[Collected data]
• • •

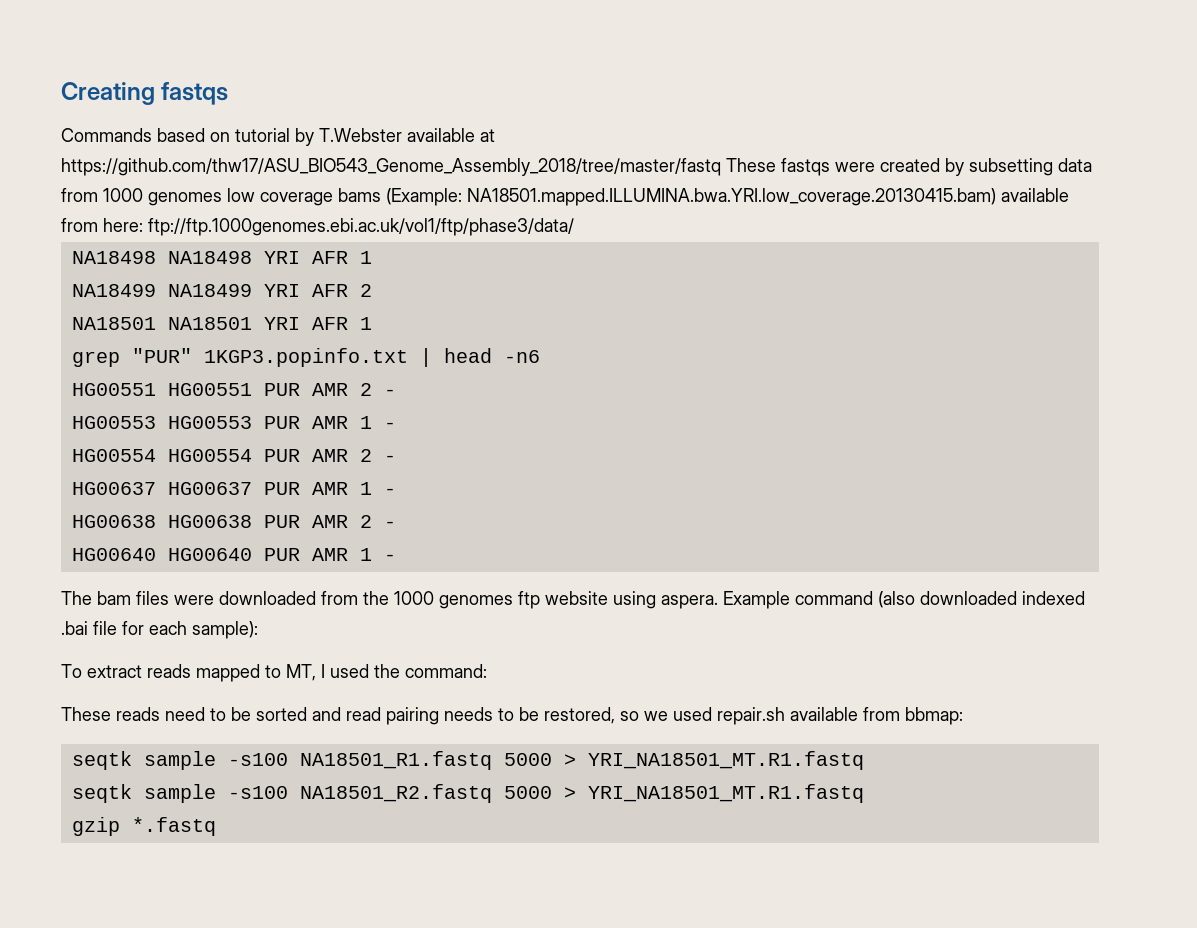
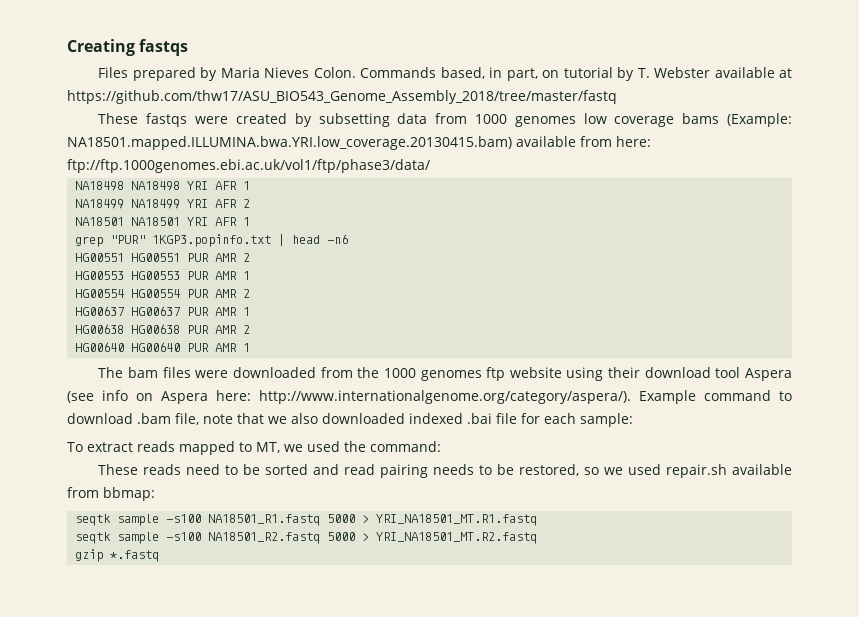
[61,128,205,142] Commands based -> [98,67,538,81] Files prepared by Maria Nieves Colon. Commands based, in part,
[319,128,402,142] T.Webster -> [637,67,711,78] T. Webster
(721, 167) none -> (617, 97) //
[383,389,396,396] - -> (251, 257) none
[383,422,396,429] - -> (251, 275) none
[383,455,396,462] - -> (251, 293) none
[383,488,396,495] - -> (251, 311) none
[383,521,396,528] - -> (251, 329) none
[383,554,396,561] - -> (251, 347) none
[661,591,915,609] aspera. Example command (also -> [608,367,793,381] [67,390,792,404] [67,413,318,425] their download tool Aspera (see info on Aspera here: http://www.internationalgenome.org/category/aspera/). Example command to download .bam file, note that we also
[192,621,258,639] sample): -> [580,413,633,427] sample:
[321,664,325,678] I -> [283,444,303,452] we
[587,784,864,803] YRI_NA18501_MT.R1.fastq -> [376,532,538,544] YRI_NA18501_MT.R2.fastq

• • •

For this exercise, gather every line of the data that contains the word "none".

### Finished task
(721, 167) none -> (617, 97) //
[383,389,396,396] - -> (251, 257) none
[383,422,396,429] - -> (251, 275) none
[383,455,396,462] - -> (251, 293) none
[383,488,396,495] - -> (251, 311) none
[383,521,396,528] - -> (251, 329) none
[383,554,396,561] - -> (251, 347) none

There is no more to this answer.